Content starts

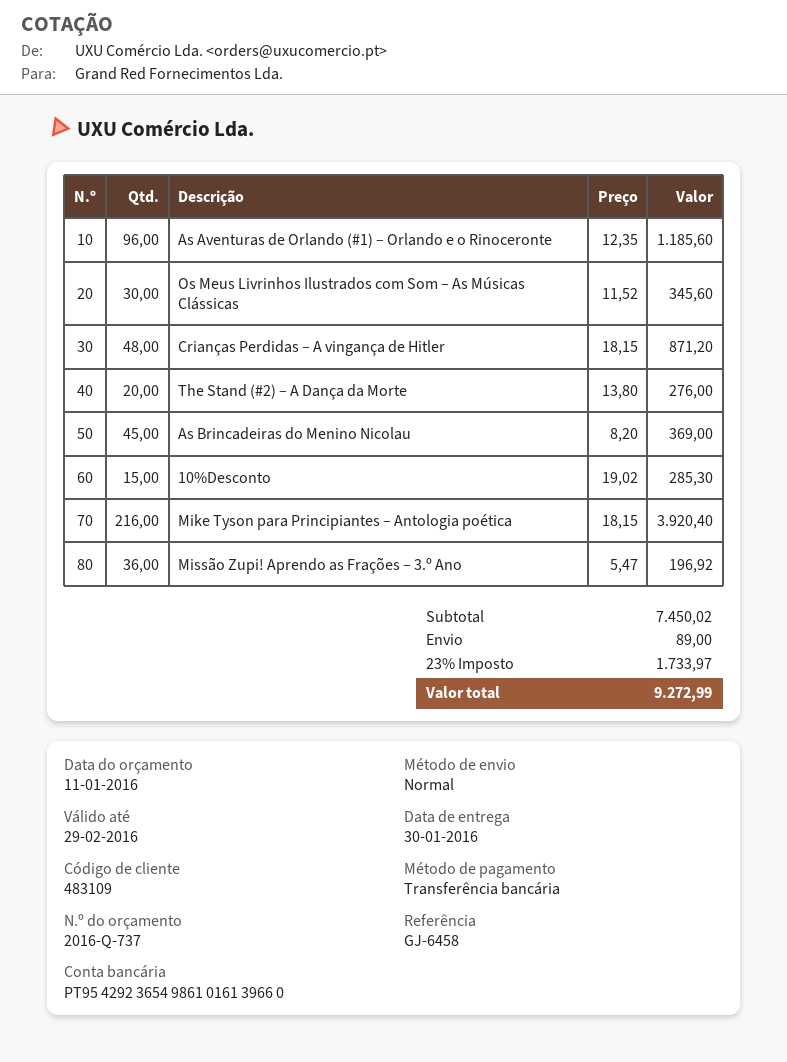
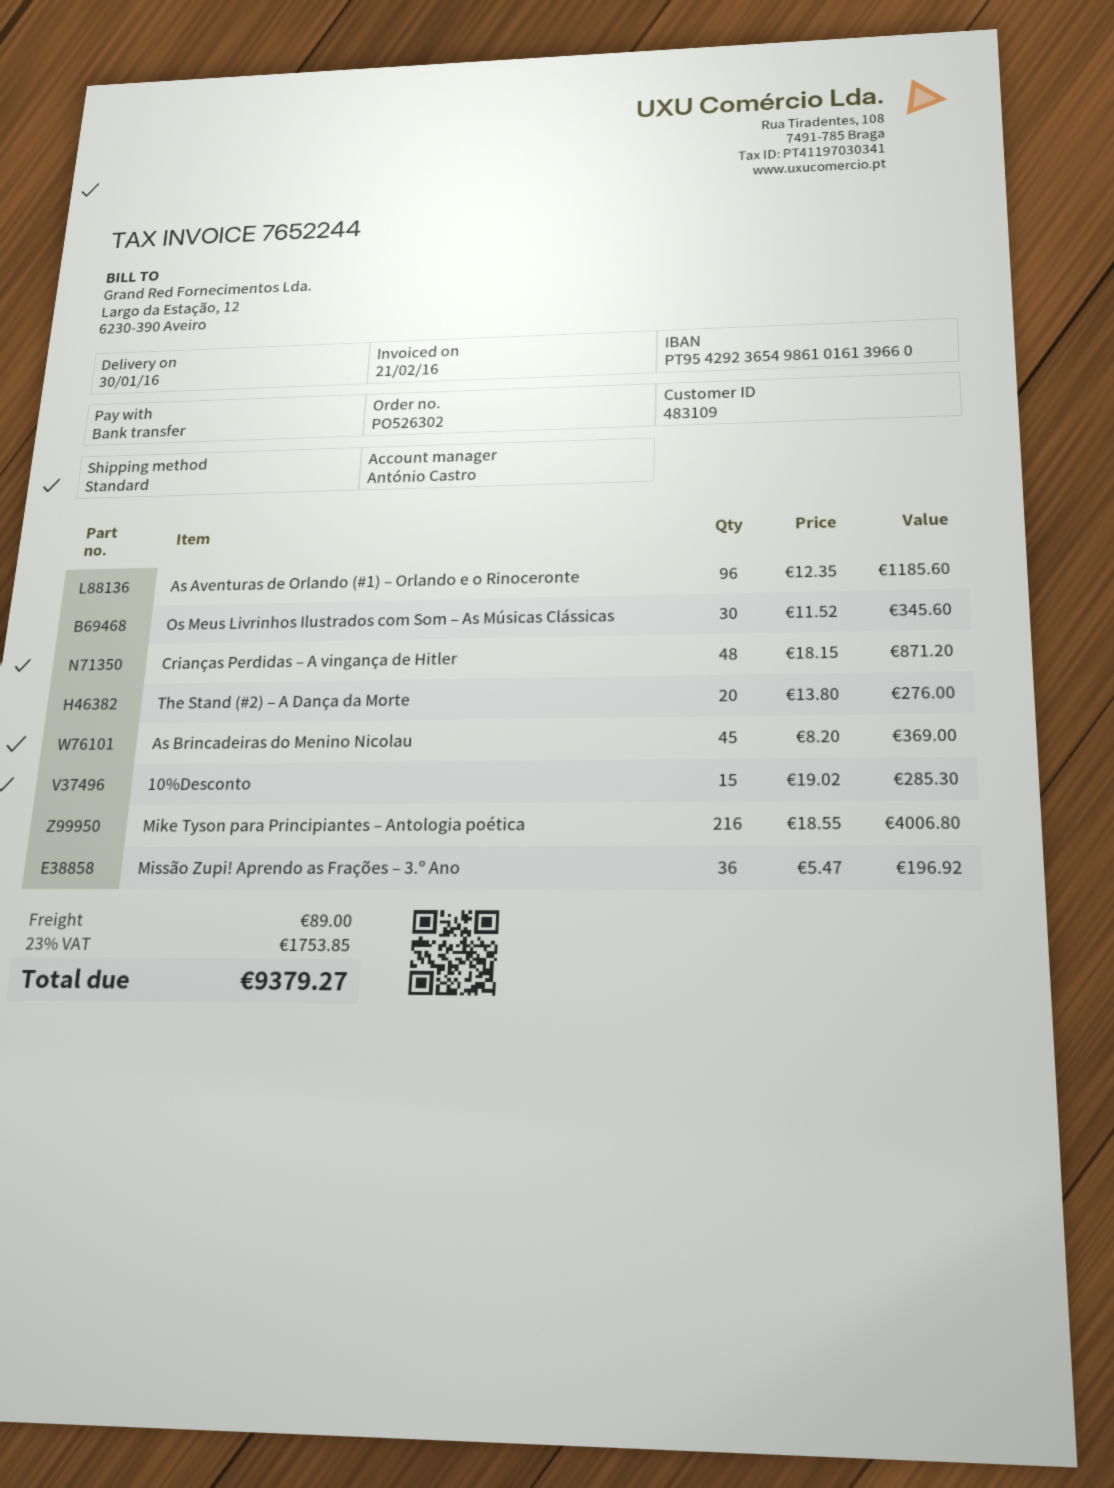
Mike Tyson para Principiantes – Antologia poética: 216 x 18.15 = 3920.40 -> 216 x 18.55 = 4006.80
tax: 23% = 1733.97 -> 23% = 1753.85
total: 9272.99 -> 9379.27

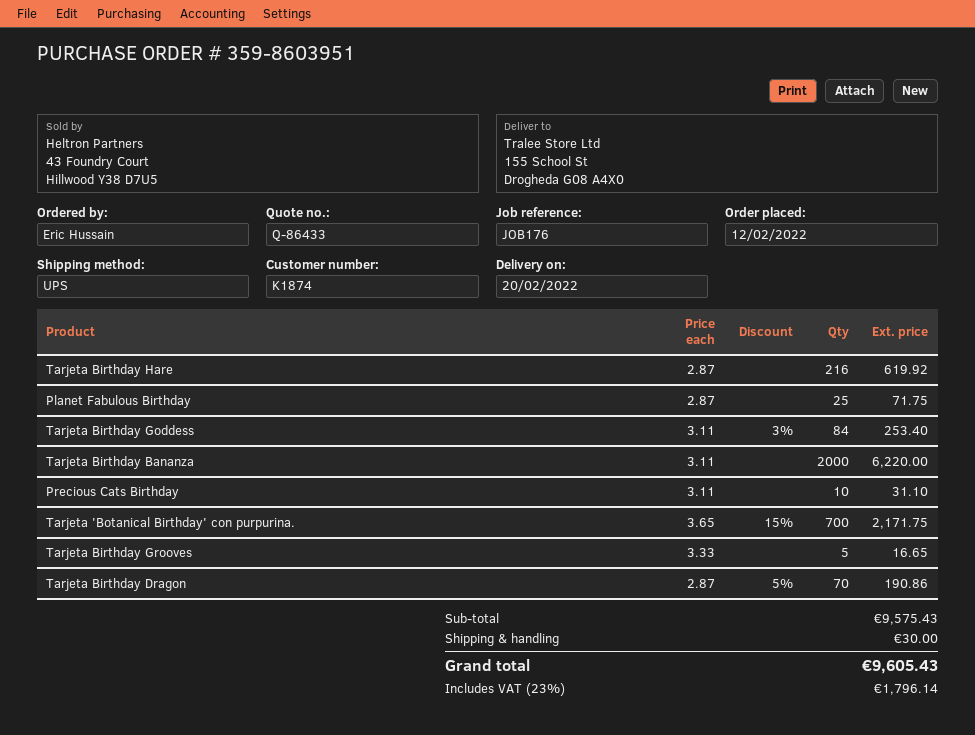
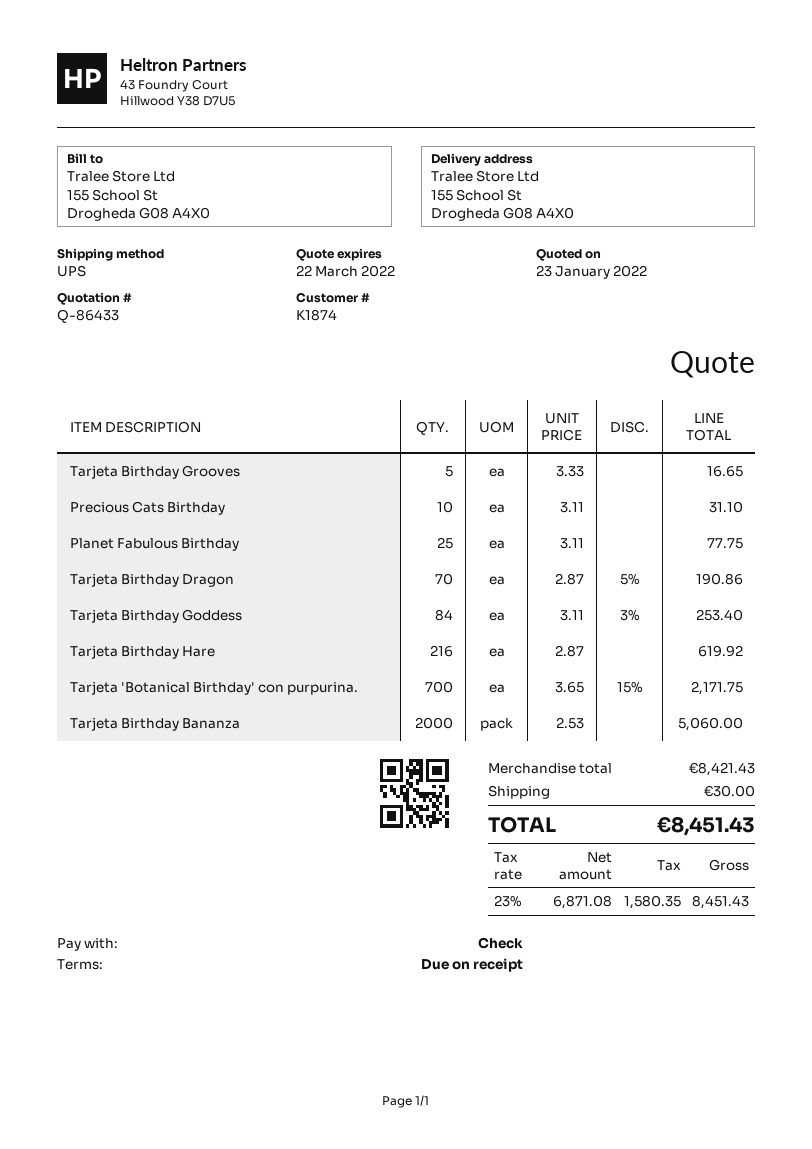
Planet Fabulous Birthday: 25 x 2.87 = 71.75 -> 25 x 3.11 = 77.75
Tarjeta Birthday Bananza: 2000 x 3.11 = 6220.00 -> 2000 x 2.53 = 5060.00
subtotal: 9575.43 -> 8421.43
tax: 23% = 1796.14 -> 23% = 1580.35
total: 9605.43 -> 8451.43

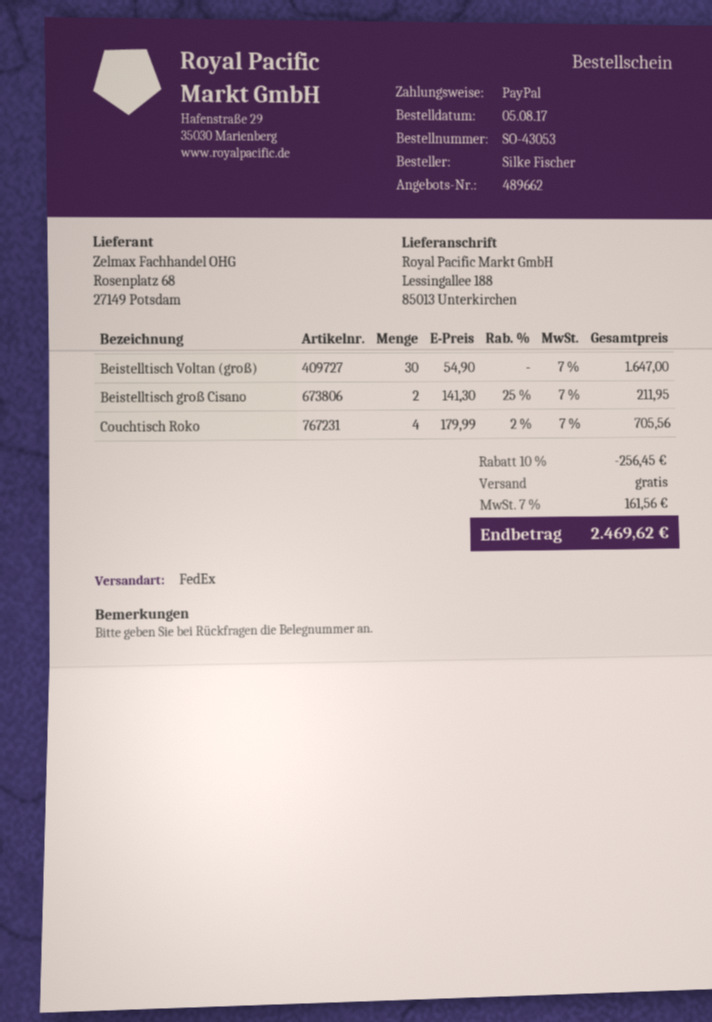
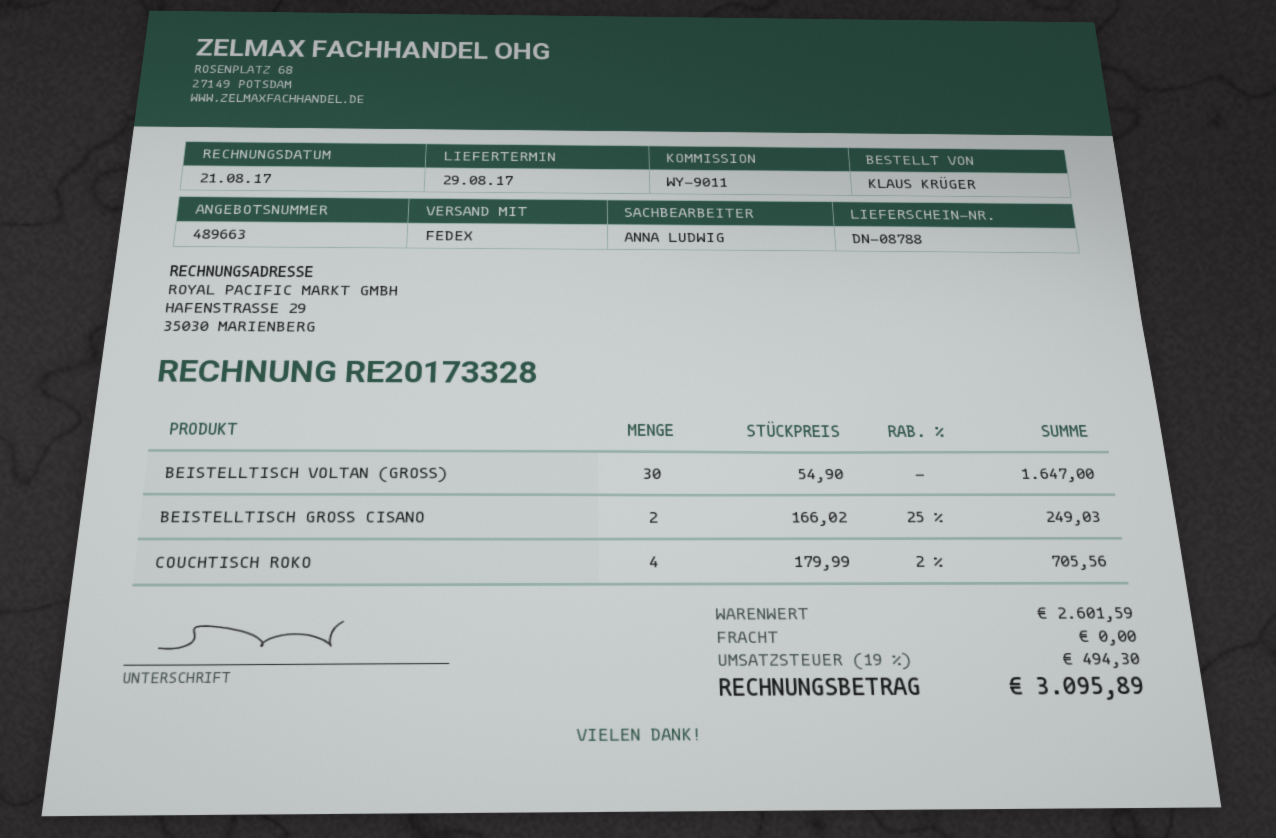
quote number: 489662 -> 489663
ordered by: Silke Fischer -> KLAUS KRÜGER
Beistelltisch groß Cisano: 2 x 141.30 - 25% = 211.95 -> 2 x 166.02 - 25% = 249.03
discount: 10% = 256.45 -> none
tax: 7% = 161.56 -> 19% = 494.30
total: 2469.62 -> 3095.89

Content ends

## ASSIGNMENT
Copy exactly the lines that run from the one with "discount: 10% = 256.45 -> none" to the last line of the material, including both.

## TASK RESULT
discount: 10% = 256.45 -> none
tax: 7% = 161.56 -> 19% = 494.30
total: 2469.62 -> 3095.89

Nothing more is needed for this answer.